Wednesday, 7 September 2016

Homeys going round the logic clock yet again.

From City AM:

Rents kept on an upwards climb in August, but the pace of rent growth is slowing. In August, prices grew by 3.1 per cent year-on-year, according to HomeLet's rental index. Tenants signing new agreements paid an average £913 a month.

But this increase compares with annual inflation of between 3.5 per cent and 3.8 per cent for the last four months, and this time last year, year-on-year growth was nearly six per cent. The slowdown was most apparent in London and the sought east, and it correlates with the stamp duty tax changes that came in at the beginning of April.


Why on earth they imagine that rents should increase smoothly and you can simply project from the past into the future is anybody's guess. Rental values are a function of how well or badly the economy is doing; you have to forecast the economy and work backwards from that.

It's the last bit that rankles. There's no reason to assume that taxes paid by landowners/landlords collectively have the slightest impact on rents, they will neither push them up nor down.

Nonetheless, it makes a refreshing change from the squealing of a few months ago:

Rents increased across most of the UK as a stamp duty hike for buy-to-let landlords came into force, an index has found. The average rent in the three months to the end of April was £764 for the UK, excluding London, up from £755, the month before...

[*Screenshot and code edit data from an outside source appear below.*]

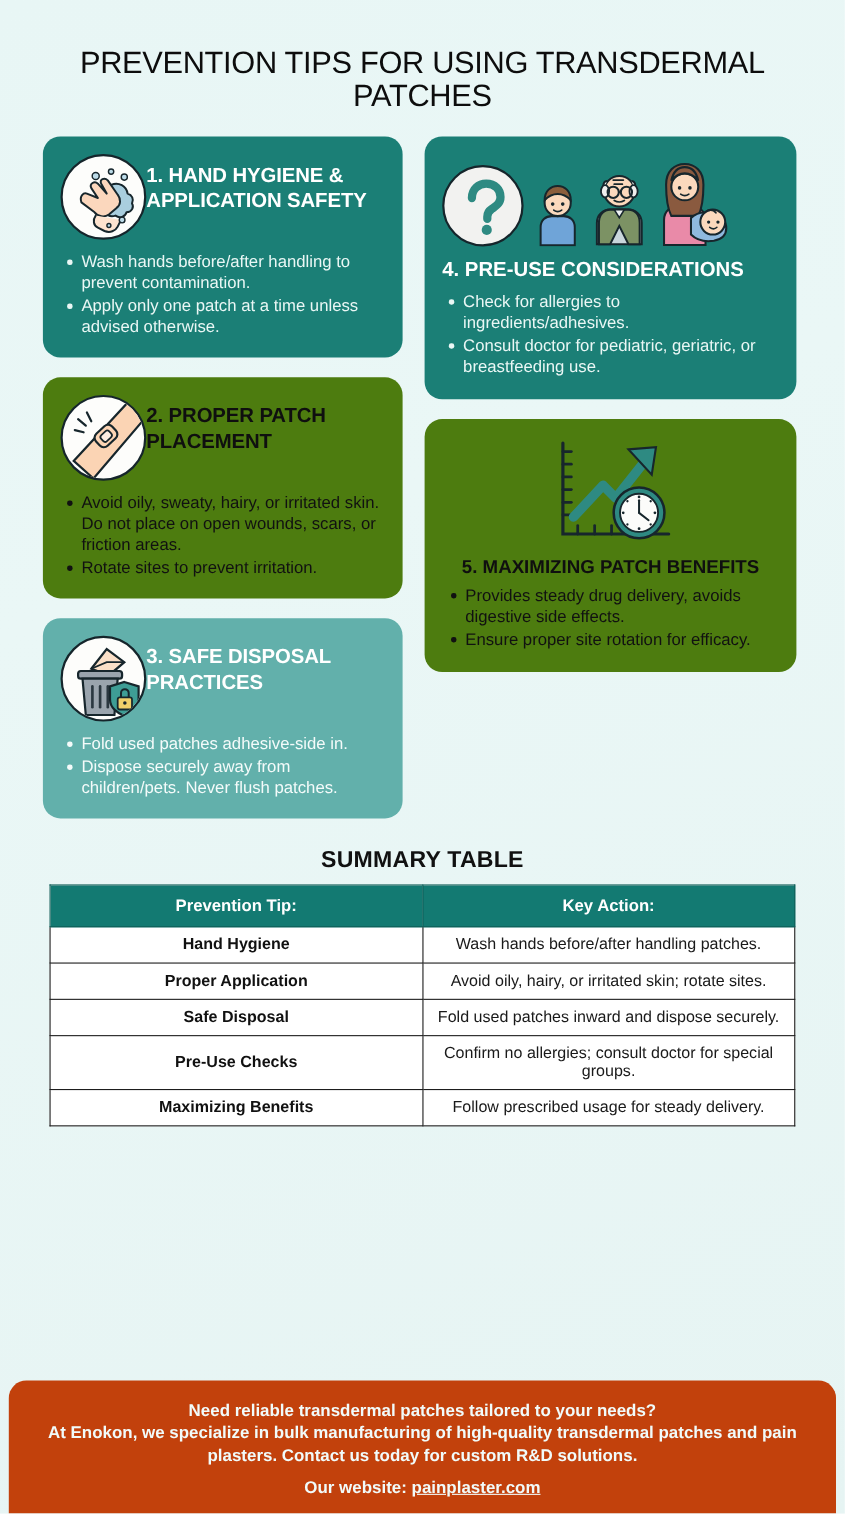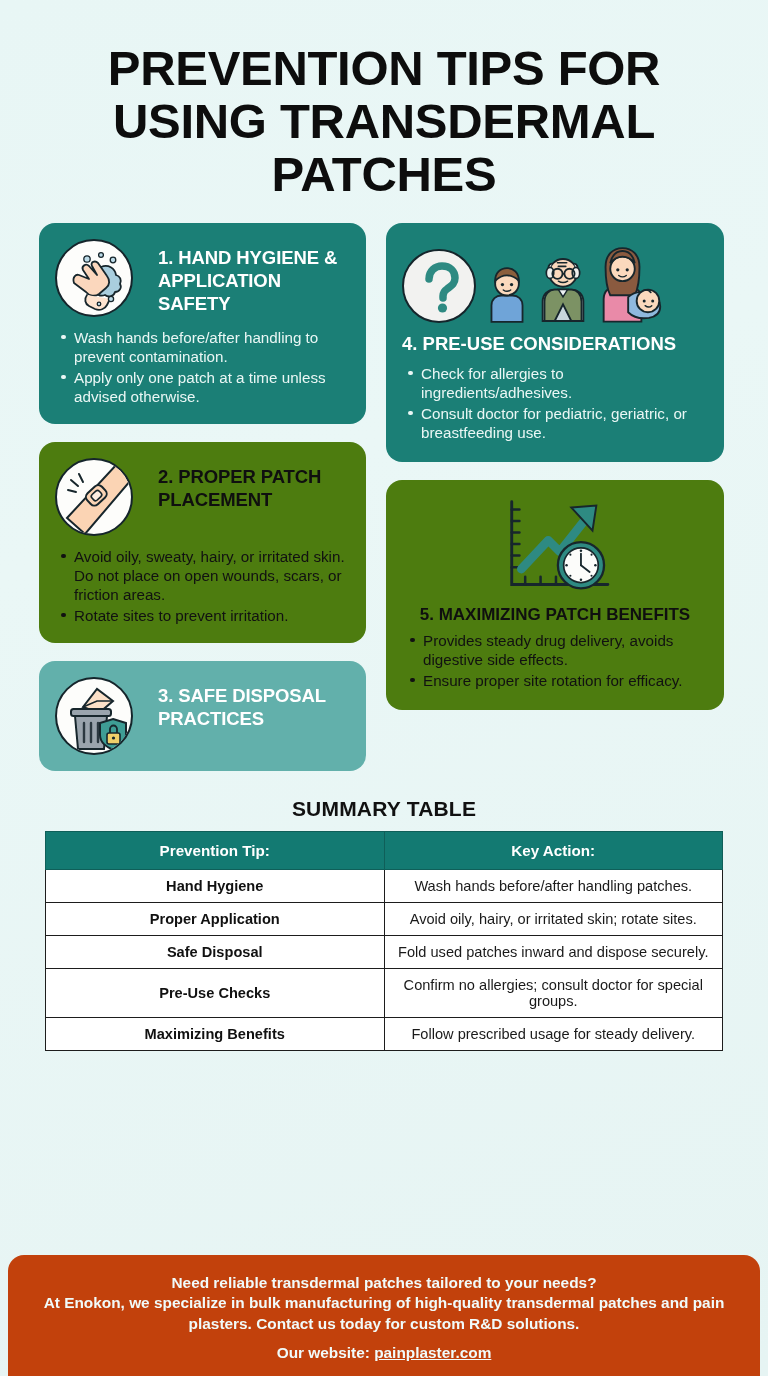--- a/index.html
+++ b/index.html
@@ -17,8 +17,8 @@
   .header { padding: 42px 26px 0; text-align: center; }
   .title {
     font-family: "Liberation Sans Narrow", "Liberation Sans", sans-serif;
-    font-weight: bold;
-    font-size: 49px;
+    font-weight: normal;
+    font-size: 28px;
     line-height: 1.08;
     letter-spacing: -0.3px;
     color: #0d0d0d;

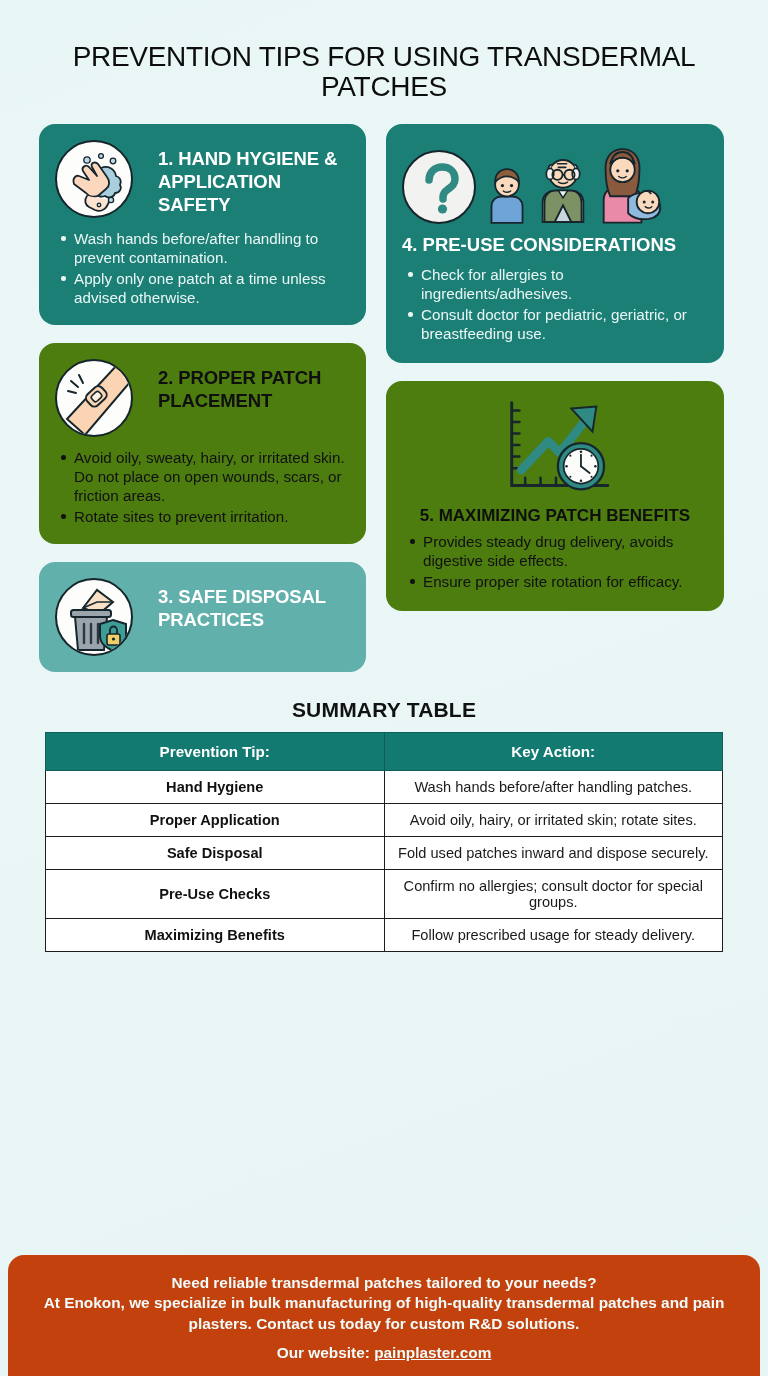--- a/index.html
+++ b/index.html
@@ -55,7 +55,7 @@
   .card-mint  { background: #4d7c0f; color: #111; }
   .card-mid   { background: #62b0ab; color: #f4fbfa; }
 
-  .card-top { display: flex; align-items: flex-start; gap: 25px; }
+  .card-top { display: flex; align-items: flex-start; gap: 0; }
   .icon-circle {
     flex: 0 0 auto;
     width: 78px; height: 78px;

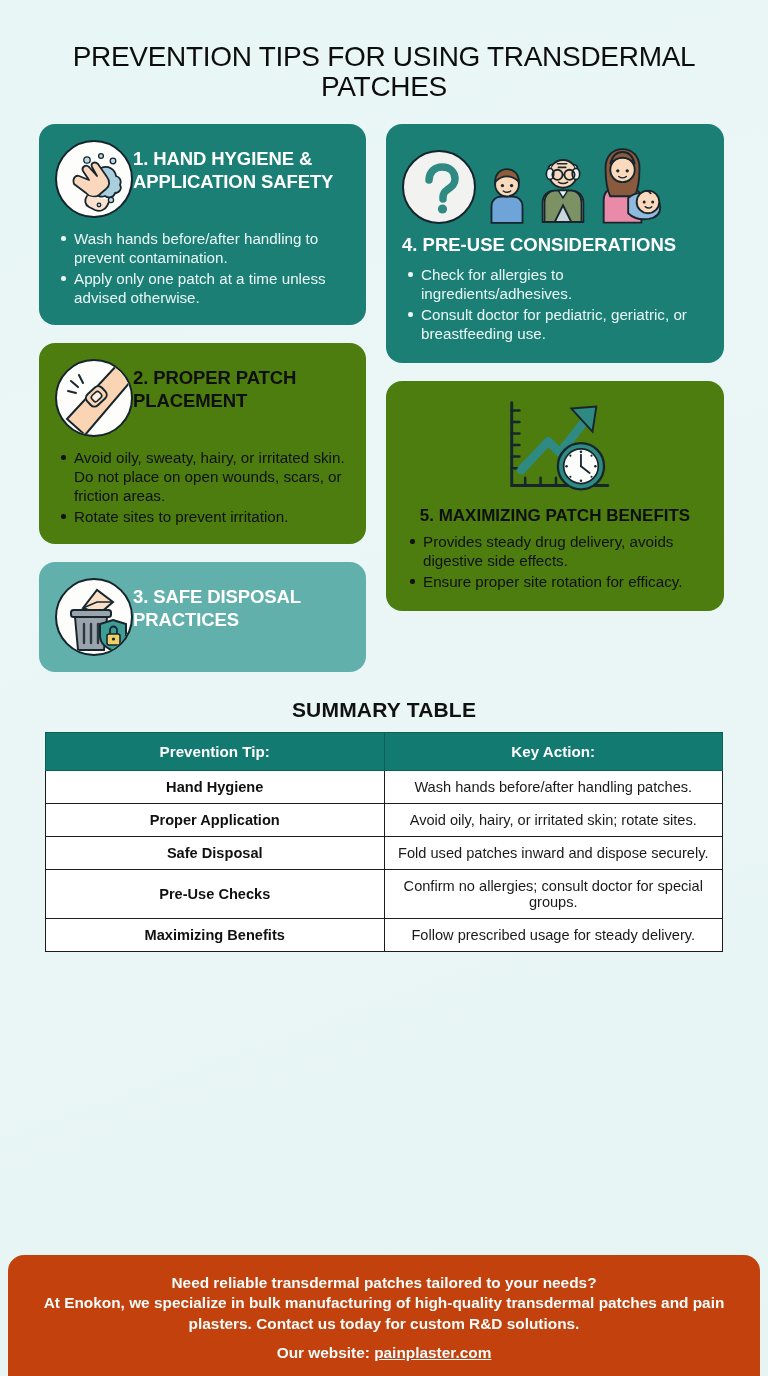--- a/index.html
+++ b/index.html
@@ -227,6 +227,10 @@
         </div>
         <div class="card-head card-head-white">3. SAFE DISPOSAL PRACTICES</div>
       </div>
+      <ul class="bullets">
+        <li>Fold used patches adhesive-side in.</li>
+        <li>Dispose securely away from children/pets. Never flush patches.</li>
+      </ul>
     </div>
   </div>
 

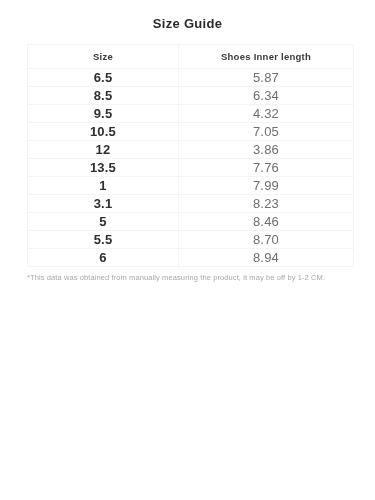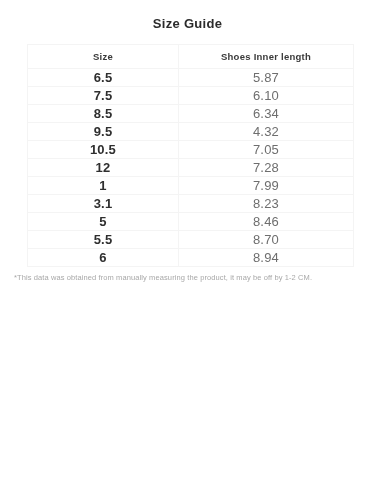--- a/index.html
+++ b/index.html
@@ -105,10 +105,6 @@
             <td class="cell-length">5.87</td>
           </tr>
           <tr>
-            <td class="cell-size">7.5</td>
-            <td class="cell-length">6.10</td>
-          </tr>
-          <tr>
             <td class="cell-size">8.5</td>
             <td class="cell-length">6.34</td>
           </tr>

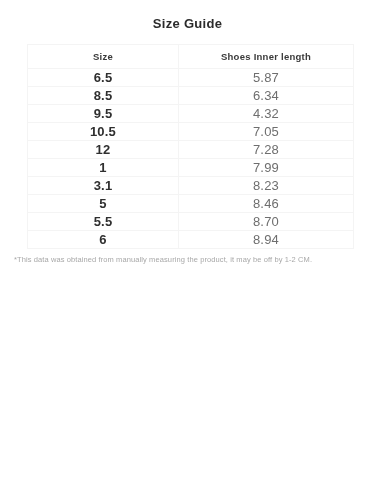--- a/index.html
+++ b/index.html
@@ -118,7 +118,7 @@
           </tr>
           <tr>
             <td class="cell-size">12</td>
-            <td class="cell-length">7.28</td>
+            <td class="cell-length">3.86</td>
           </tr>
           <tr>
             <td class="cell-size">1</td>

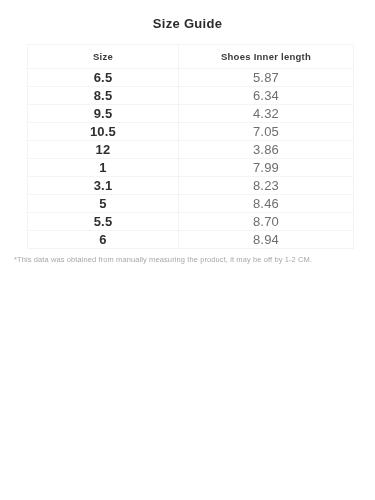--- a/index.html
+++ b/index.html
@@ -121,6 +121,10 @@
             <td class="cell-length">3.86</td>
           </tr>
           <tr>
+            <td class="cell-size">13.5</td>
+            <td class="cell-length">7.76</td>
+          </tr>
+          <tr>
             <td class="cell-size">1</td>
             <td class="cell-length">7.99</td>
           </tr>

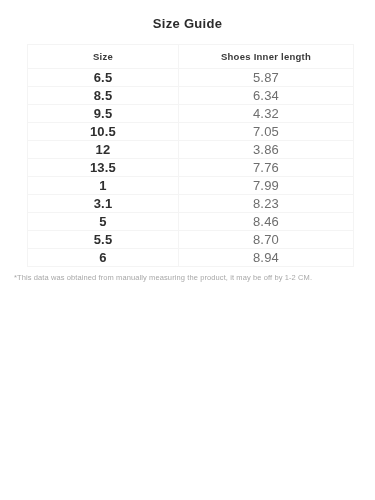--- a/index.html
+++ b/index.html
@@ -72,7 +72,7 @@
     letter-spacing: 0.2px;
   }
   .footnote {
-    margin: 6px 22px 0 14px;
+    margin: 6px 22px 0 27px;
     font-size: 7.5px;
     color: #a8a8a8;
     line-height: 10px;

Landlords are also facing a financial squeeze due to restrictions on their tax breaks. It has been suggested that in the longer-term, tenants may see the extra costs passed on to them through increases to their rent.

5 comments:

mombers said...

What cost increases are used to justify price increases here? Surely a competitive market will be cost plus a normal margin? If not, it can't be a competitive market. Unless some mental gymnastics can be done to invent costs that correlate with rents

Dinero said...

The most interesting quote was in the the next paragraph.

" . . . RENTS are continuing to rise at a SUSTAINABLE PACE . . . BELOW HOUSE PRICE INCREASES."

So he is saying house price rises increase rents.

The article continues with a possible explanation

"In the coming months, rents would be driven by the continuing growth in demand for rental properties as high house prices prevent many from getting on the housing ladder. "

which technically could be possible if the buyers are a distinct group, and so the house price is not the the capitalized figure of the house rent.

Mark Wadsworth said...

M, if you push them, the Homeys then say "Its not about our costs, it's about supply and demand in the free market"

D, good one, I didn't notice that.

Lola said...

Private tenancies are a bit 'sticky', IMHO. That is tenants make a 'home' and are reluctant to move, even if the rent goes up, a bit. Of course, at some point, they will say enough and move out. And I suppose that that sets the 'market rent'.

Bayard said...

"And I suppose that that sets the 'market rent'."

Well, not really, because now the landlord has to re-let the property and he won't be able to charge the new tenants the extra rent they paid him to avoid the hassle of moving. Also, unless you are letting to HB claimants, would-be Londoners or other desperate types, most potential tenants check up on their potential landlord and will soon find out if he's the money grubbing type that pulls that sort of dodge.